Это «Я» произносилось в различных интонациях:
 в них слышалось:
 - то детское смущение; - то детская игривость; или – наоборот – тихая скромность. Так продолжалось некоторое время.

Воспитательница - с доброй улыбкой, посмотрев на каждого из них, говорила:
- Садись.
Постепенно в комнате установился обычный шум; он увеличивался вместе с каждым из прошедших перекличку детей, которые тут же начинали делиться  с соседями по скамейке своими впечатлениями. Каждый из них был уверен, что больше всех понравились новой воспитательнице. Генка с нетерпением ждал своей фамилии. Он ревниво следил, как отвечали дети.

Ему очень хотелось обратить её внимание на себя. Поэтому, когда она произнесла его фамилию, он вскочил; громко, громче всех предыдущих, ответил:
- Я!..
 – Дети замолчали, и посмотрели на него. Стало тихо… Валентина Николаевна, с некоторым удивлением, но всё с той же доброй улыбкой, взглянула на него:
 - Садись, Гена.
Посмотрев в журнал, она уже хотела  вызвать следующего… как Генка, ободрённый всеобщим кратковременным вниманием, вдруг громко сказал:
 
- А у меня… ещё есть фамилия!..
- Дети опять оглянулись на него. Валентина Николаевна удивилась:
- Какая?..
- Генка, победоносно оглядев всех, повторил:
 - А у меня… ещё есть фамилия!..
 Затем… добавил:
- Железнодорожный!

 Дети засмеялись, а Колька Смирнов спросил:
- А почему Железнодорожный?
– А у меня дедушка, и мама - железнодорожники, вот!..
- ответил Генка.
 Фантазия которого, под влиянием  всеобщего внимания  к нему, разыгралась настолько, что он сразу же придумал себе несколько «новых» фамилий.
- А у меня ещё есть фамилии:
 - Линейный
- мой дедушка работает на линии в бригаде - они меняют рельсы и шпалы;
 - а ещё я
- Лагерный – потому - что мой папа… сидит в лагере; а дедушка и бабушка тоже были в лагере - работали  на лесоповале почти целый год. Но их освободили - разобрались, что они - невиновные.
А ещё я - Врагонародный!.. – Потому – что моего папу, и дедушку, и бабушку              - назвали врагами народа, когда посадили.

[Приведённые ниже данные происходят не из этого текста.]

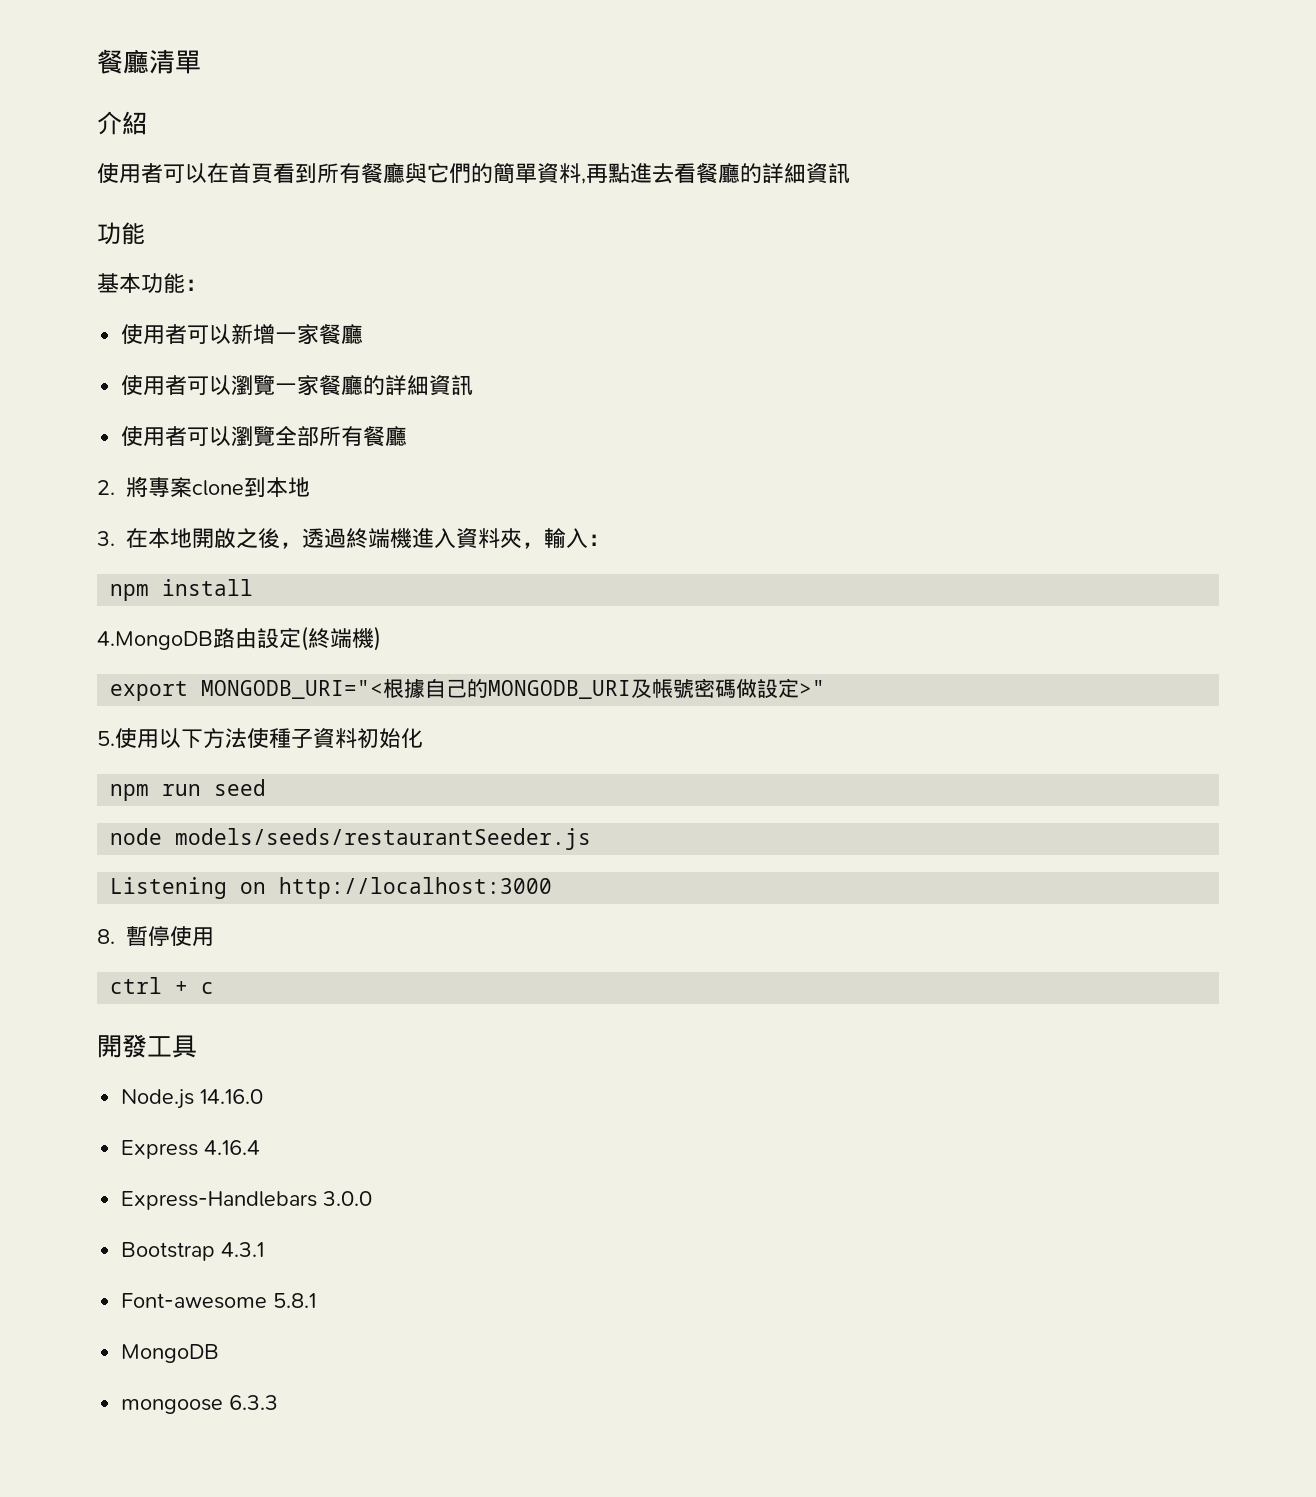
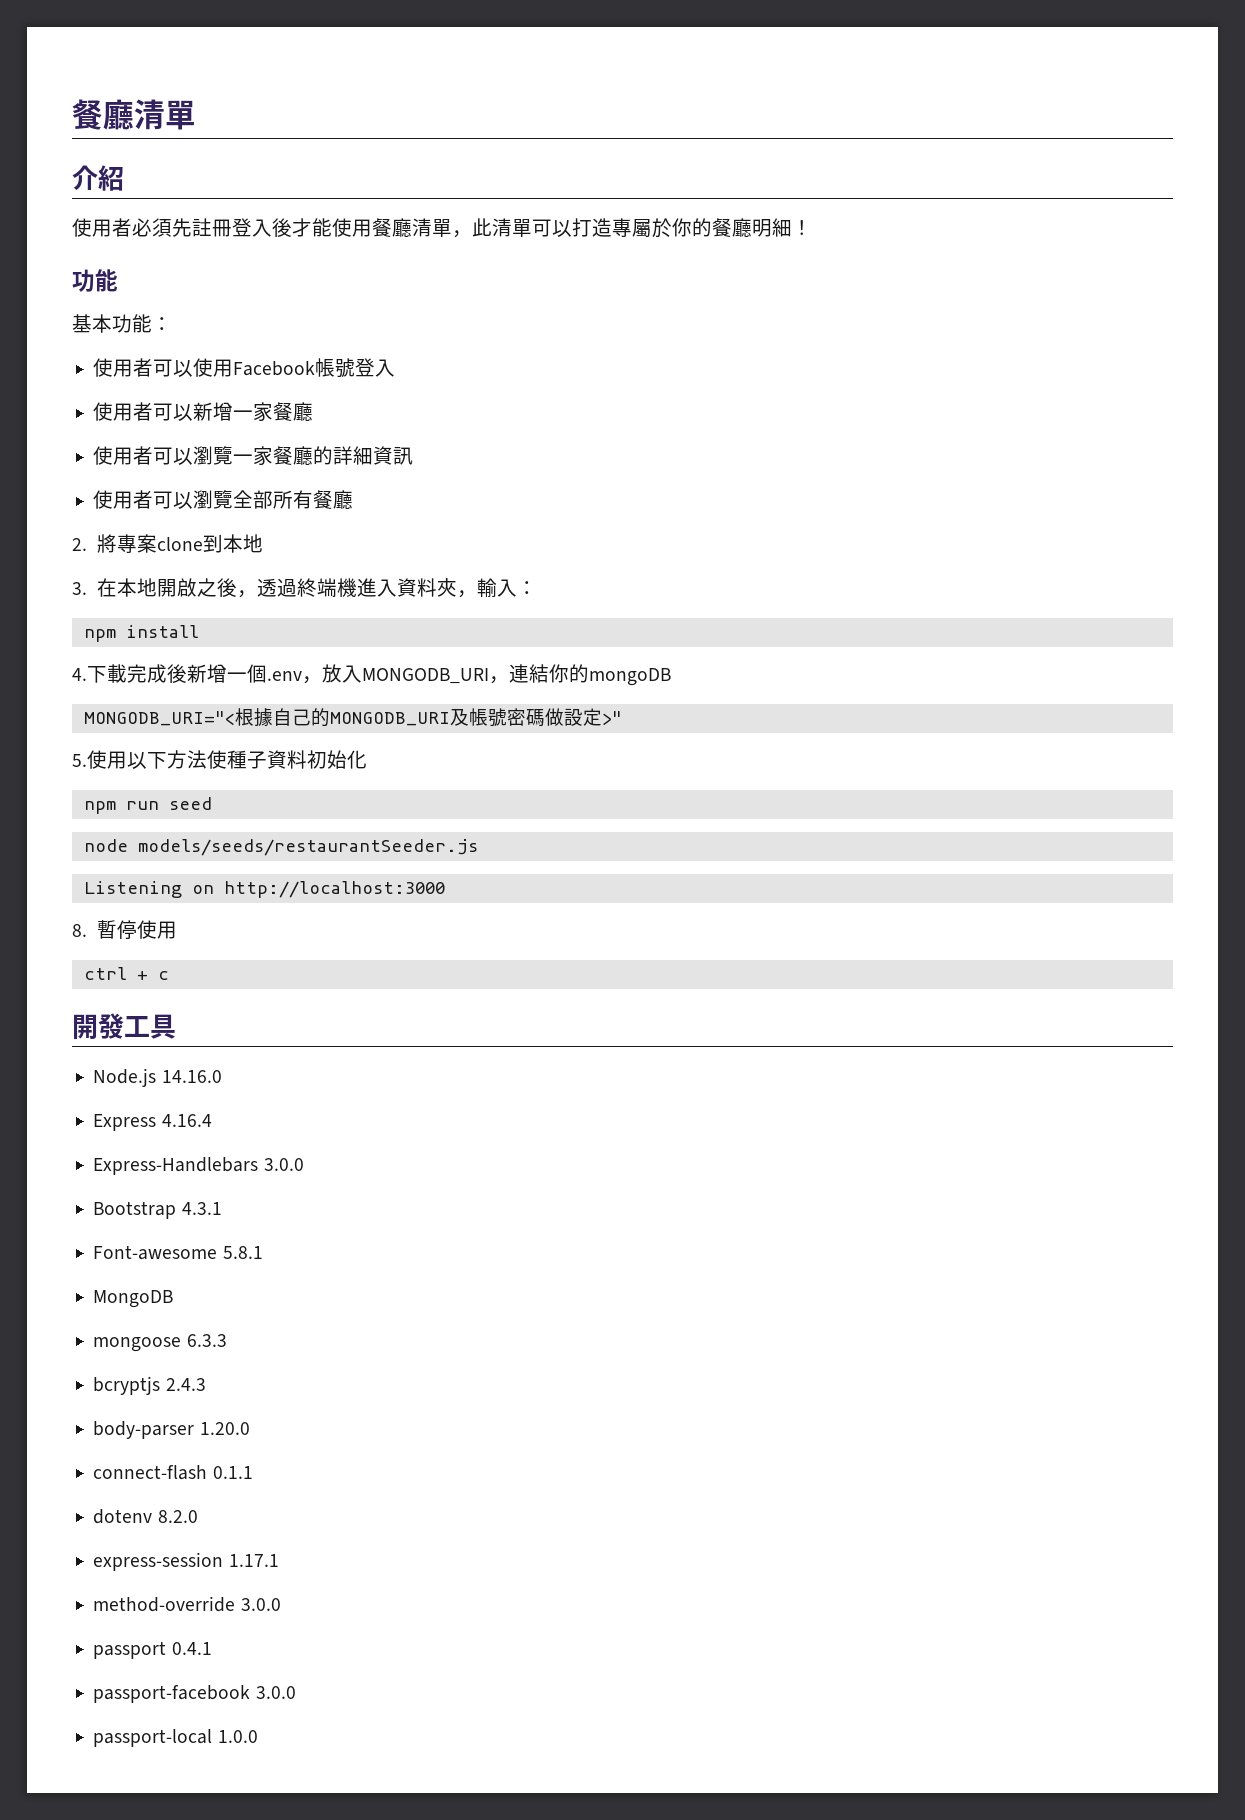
[163,162,850,184] [97,222,145,245] [97,273,207,293] 可以在首頁看到所有餐廳與它們的簡單資料,再點進去看餐廳的詳細資訊 // 功能 // 基本功能： -> [132,218,812,238] [72,269,118,292] [72,314,172,333] [93,358,396,378] 必須先註冊登入後才能使用餐廳清單，此清單可以打造專屬於你的餐廳明細！ // 功能 // 基本功能： // 使用者可以使用Facebook帳號登入
[97,626,381,651] [110,681,189,701] 4.MongoDB路由設定(終端機) // export -> [72,664,671,686] 4.下載完成後新增一個.env，放入MONGODB_URI，連結你的mongoDB //
(279, 1402) none -> [93,1376,206,1395] [93,1421,250,1439] [93,1465,253,1480] [93,1509,198,1524] [93,1552,279,1571] [93,1596,281,1612] [93,1641,212,1659] [93,1685,296,1703] [93,1729,258,1747] // bcryptjs 2.4.3 // body-parser 1.20.0 // connect-flash 0.1.1 // dotenv 8.2.0 // express-session 1.17.1 // method-override 3.0.0 // passport 0.4.1 // passport-facebook 3.0.0 // passport-local 1.0.0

Всё это Генка выпалил быстро; и… хотел продолжить. У него в запасе было ещё несколько фамилий. Но, взглянув на воспитательницу - замолчал. Он увидел, что лицо её вдруг побледнело; а глаза… глаза стали  круглыми от страха!.. Она тихо, уже без улыбки, сказала:
 - Ладно, Гена, садись.
И вызвала Славу Пестова.

У него папа… пропал «без вести» на фронте; а его маму - год назад - посадили на 7 лет за то, что воровала… какие - то колоски в своём колхозе. Зимой в поле она нарвала этих колосков, нашелушила из них зерна, сварила  кашу, от которой у Славы заболел животик - зёрна были мороженые и проросшие. В колхозе запрягли лошадь в сани. Славу, вместе с его мамой, отвезли в городскую больницу. Мама в больнице сказала, какой кашей накормила его.

 Рядом стоявший возчик, привезший их в больницу, всё слышал (он был зол, что ему приказали везти их в город), и рассказал председателю колхоза. Председатель… вызвал из города милицию, и маму забрали. Славу забрала к себе в город его тётка. Она хлопотала о пособии на него за отца. Ей объяснили:
 - есть похоронка с фронта - пособие полагается;
 «пропавший без вести» – нет.
Слава всегда был очень голодный и худой. Часто плакал, вспоминая маму - очень скучал по ней.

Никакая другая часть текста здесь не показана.